Il giorno gio 5 mag 2022 alle ore 16:47 <nexa-request@server-nexa.polito.it> ha scritto:

Message: 4
Date: Thu, 05 May 2022 16:47:30 +0200
From: 380° <g380@biscuolo.net>
To: Damiano Verzulli <damiano@verzulli.it>,
        "nexa@server-nexa.polito.it" <nexa@server-nexa.polito.it>
Subject: Re: [nexa] Google lancia "feature" che garantiscono
        "controlli sovrani"... (inclusa la cifratura "client-side")
Message-ID: <87bkwcc9z1.fsf@xelera.eu>
Content-Type: text/plain; charset="utf-8"
Buongiorno Damiano,
Damiano Verzulli <damiano@verzulli.it> writes:
[...]
> Ho anche capito che questa gestione "client-side" della chiave di
> cifratura è, di fatto, possibile _A_CONDIZIONE_ di utilizzare
> determinati servizi
eh già, molti utenti non sono capaci di:
1. creare una coppia di chiavi pubblica/privata in autonomia su un
dispositivo di cui si fidano
2. gestire in autonomia la ditribuzione della tua chiave
pubblica/privata sui propri dispositivi
Io Google (et al) li capisco anche: devono rendere la vita facile a
chiunque, mica possono perdere /consumatori/ solo perché non sono in
grado di fare quanto sopra!?!
> "/enabling Client-side encryption requires you to choose a key access
> service partner: Flowcrypt, Fortanix, Futurex, Thales, or Virtru. Each
> of these partners have built tools in accordance with Google’s
> specifications and provide both key management and access control
> capabilities. /"
Ecco appunto: le chiavi te le /creano/ e gestiscono loro, tu devi
limitarti a superare il controllo di accesso... magari con SPID B-)
> ....ed allora mi si confondono le idee.
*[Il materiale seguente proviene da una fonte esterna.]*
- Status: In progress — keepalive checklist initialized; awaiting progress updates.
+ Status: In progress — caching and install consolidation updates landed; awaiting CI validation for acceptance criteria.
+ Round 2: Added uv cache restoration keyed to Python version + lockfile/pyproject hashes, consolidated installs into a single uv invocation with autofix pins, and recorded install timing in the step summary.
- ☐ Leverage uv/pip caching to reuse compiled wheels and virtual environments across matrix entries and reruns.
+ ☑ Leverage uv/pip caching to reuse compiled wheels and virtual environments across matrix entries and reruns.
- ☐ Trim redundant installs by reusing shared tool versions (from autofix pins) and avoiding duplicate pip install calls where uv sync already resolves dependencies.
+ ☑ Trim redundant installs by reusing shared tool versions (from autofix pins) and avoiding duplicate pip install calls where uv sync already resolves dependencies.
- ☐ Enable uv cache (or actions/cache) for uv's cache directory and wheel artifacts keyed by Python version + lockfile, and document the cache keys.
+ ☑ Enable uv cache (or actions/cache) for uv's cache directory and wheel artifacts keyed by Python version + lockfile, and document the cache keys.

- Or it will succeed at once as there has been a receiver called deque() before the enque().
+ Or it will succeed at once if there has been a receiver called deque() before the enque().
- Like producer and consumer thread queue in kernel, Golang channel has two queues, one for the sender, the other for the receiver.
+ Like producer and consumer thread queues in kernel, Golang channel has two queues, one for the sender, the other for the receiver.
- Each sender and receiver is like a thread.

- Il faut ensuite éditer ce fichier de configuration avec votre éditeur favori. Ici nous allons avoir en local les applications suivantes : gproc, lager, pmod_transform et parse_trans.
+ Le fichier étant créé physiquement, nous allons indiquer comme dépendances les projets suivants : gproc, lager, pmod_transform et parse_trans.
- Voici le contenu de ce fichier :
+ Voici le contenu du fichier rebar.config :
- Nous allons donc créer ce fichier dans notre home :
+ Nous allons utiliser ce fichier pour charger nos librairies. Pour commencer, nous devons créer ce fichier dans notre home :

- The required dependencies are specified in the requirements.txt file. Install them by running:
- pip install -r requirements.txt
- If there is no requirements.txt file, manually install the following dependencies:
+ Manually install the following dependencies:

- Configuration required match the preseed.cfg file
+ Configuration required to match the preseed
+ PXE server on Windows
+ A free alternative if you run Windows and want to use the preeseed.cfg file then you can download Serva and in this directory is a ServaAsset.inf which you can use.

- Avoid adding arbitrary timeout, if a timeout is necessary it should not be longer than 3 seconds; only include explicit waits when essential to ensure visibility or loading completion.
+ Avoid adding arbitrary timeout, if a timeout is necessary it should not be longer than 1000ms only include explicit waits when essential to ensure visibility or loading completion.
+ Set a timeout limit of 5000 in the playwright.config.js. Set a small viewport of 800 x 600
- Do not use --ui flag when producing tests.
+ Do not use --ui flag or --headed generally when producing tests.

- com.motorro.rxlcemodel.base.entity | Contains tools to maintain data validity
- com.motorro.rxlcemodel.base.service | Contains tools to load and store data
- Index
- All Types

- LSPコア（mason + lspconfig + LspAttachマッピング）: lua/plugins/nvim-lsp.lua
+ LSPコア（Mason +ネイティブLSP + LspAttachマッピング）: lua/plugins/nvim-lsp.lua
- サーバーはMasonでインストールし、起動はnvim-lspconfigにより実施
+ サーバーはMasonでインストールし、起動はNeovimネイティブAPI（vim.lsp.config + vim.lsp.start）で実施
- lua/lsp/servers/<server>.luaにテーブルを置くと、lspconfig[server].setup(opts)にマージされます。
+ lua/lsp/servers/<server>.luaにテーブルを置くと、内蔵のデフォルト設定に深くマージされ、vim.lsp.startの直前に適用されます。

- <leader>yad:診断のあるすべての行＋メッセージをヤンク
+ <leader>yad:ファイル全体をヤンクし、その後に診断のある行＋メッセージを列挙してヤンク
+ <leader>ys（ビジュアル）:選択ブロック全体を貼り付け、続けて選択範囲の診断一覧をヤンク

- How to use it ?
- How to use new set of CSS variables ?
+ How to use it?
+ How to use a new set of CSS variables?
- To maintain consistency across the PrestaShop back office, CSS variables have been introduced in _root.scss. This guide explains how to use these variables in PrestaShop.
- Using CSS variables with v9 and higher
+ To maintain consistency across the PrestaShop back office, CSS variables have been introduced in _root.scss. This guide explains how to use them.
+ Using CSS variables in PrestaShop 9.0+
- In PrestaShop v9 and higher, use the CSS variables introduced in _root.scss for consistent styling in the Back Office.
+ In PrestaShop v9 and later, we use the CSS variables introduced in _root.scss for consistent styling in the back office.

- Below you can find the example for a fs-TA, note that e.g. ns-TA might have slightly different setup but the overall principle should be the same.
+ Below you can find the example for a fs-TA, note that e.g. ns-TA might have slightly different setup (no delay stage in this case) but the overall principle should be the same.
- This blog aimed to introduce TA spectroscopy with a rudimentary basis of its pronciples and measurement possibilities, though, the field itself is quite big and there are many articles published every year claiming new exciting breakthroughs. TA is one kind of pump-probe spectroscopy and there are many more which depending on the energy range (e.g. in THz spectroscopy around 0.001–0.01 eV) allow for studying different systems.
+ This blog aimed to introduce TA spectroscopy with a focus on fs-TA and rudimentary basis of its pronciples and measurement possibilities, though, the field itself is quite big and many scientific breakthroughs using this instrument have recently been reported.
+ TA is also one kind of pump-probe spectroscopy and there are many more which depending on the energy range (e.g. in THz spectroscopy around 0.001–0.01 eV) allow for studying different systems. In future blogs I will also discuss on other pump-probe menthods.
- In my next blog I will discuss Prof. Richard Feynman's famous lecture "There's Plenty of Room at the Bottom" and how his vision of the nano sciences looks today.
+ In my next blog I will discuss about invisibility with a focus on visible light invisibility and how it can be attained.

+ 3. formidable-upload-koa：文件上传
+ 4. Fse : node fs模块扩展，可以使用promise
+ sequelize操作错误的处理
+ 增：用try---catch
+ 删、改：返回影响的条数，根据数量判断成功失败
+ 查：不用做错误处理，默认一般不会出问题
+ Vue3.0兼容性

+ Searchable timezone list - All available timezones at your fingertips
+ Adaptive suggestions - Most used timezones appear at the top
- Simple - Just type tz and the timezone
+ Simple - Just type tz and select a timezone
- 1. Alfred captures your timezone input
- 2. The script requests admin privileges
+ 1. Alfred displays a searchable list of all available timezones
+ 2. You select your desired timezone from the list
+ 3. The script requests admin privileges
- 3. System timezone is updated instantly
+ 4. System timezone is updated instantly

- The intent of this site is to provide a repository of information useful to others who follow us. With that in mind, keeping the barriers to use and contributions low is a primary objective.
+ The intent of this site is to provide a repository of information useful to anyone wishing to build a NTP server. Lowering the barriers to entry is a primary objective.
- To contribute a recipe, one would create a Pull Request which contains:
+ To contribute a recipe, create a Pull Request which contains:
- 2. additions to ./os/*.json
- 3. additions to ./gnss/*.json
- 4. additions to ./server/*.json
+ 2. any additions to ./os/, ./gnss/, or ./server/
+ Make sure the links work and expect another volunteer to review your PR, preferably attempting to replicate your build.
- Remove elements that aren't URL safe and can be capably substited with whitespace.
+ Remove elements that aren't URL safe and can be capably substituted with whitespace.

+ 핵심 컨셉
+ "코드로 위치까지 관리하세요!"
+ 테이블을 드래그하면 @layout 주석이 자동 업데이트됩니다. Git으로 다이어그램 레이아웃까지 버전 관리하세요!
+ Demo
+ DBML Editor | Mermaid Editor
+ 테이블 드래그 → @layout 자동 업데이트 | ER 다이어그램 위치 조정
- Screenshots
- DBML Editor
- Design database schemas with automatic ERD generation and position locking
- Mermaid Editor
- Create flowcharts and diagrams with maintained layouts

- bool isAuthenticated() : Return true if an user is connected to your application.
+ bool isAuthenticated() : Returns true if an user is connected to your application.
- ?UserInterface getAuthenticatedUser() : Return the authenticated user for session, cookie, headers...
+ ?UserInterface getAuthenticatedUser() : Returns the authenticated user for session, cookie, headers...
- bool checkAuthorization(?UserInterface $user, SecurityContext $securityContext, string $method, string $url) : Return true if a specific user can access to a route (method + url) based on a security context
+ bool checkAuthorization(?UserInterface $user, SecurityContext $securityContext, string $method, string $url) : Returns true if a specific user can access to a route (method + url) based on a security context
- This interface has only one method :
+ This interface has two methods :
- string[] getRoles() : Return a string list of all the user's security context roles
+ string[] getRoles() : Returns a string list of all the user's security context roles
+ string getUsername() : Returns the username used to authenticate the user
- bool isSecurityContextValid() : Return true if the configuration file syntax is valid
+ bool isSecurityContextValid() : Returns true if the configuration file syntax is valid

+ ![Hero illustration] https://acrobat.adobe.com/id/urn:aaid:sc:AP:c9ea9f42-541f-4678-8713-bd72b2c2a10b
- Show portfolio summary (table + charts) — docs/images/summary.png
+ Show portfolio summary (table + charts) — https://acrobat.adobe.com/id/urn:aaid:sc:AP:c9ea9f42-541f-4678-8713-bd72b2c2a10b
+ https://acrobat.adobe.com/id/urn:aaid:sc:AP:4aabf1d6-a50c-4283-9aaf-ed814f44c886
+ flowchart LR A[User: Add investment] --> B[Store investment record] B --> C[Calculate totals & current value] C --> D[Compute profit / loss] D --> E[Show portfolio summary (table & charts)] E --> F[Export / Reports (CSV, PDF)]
Come faccio a gestire
> "client-side" la chiave, se questa gestione deve passare per un terzo?
Il trucchetto narrativo è semplice, mi pare: loro mica pretendono che tu
ti gestisca le tue chiavi client-side, ti dicono che i tuoi dati sono
crittografati client-side con chiavi /fornite e gestite da terzi/... e
così ti illudono che i tuoi dati sono al sicuro /client-side/, mentre
/server-side/ magari /qualcuno/ riesce a ottenere le tue chiavi e magari
aggiungerci le proprie... nel caso tu le voglia sostituire
Una volta che capisci bene il giro del fumo la cosa fa ridere :-D
> Ripeto: ho le idee confuse... Forse con il dire: "/With Client-side
> encryption, customer data is indecipherable to Google/" intendono che
> tali dati restano inaccessibili a loro (Google), ma comunque accessibili
> a chi detiene le chiavi (il partner terzo)? ...non capisco.
Io ho l'impressione che tu abbia capito benissimo ;-)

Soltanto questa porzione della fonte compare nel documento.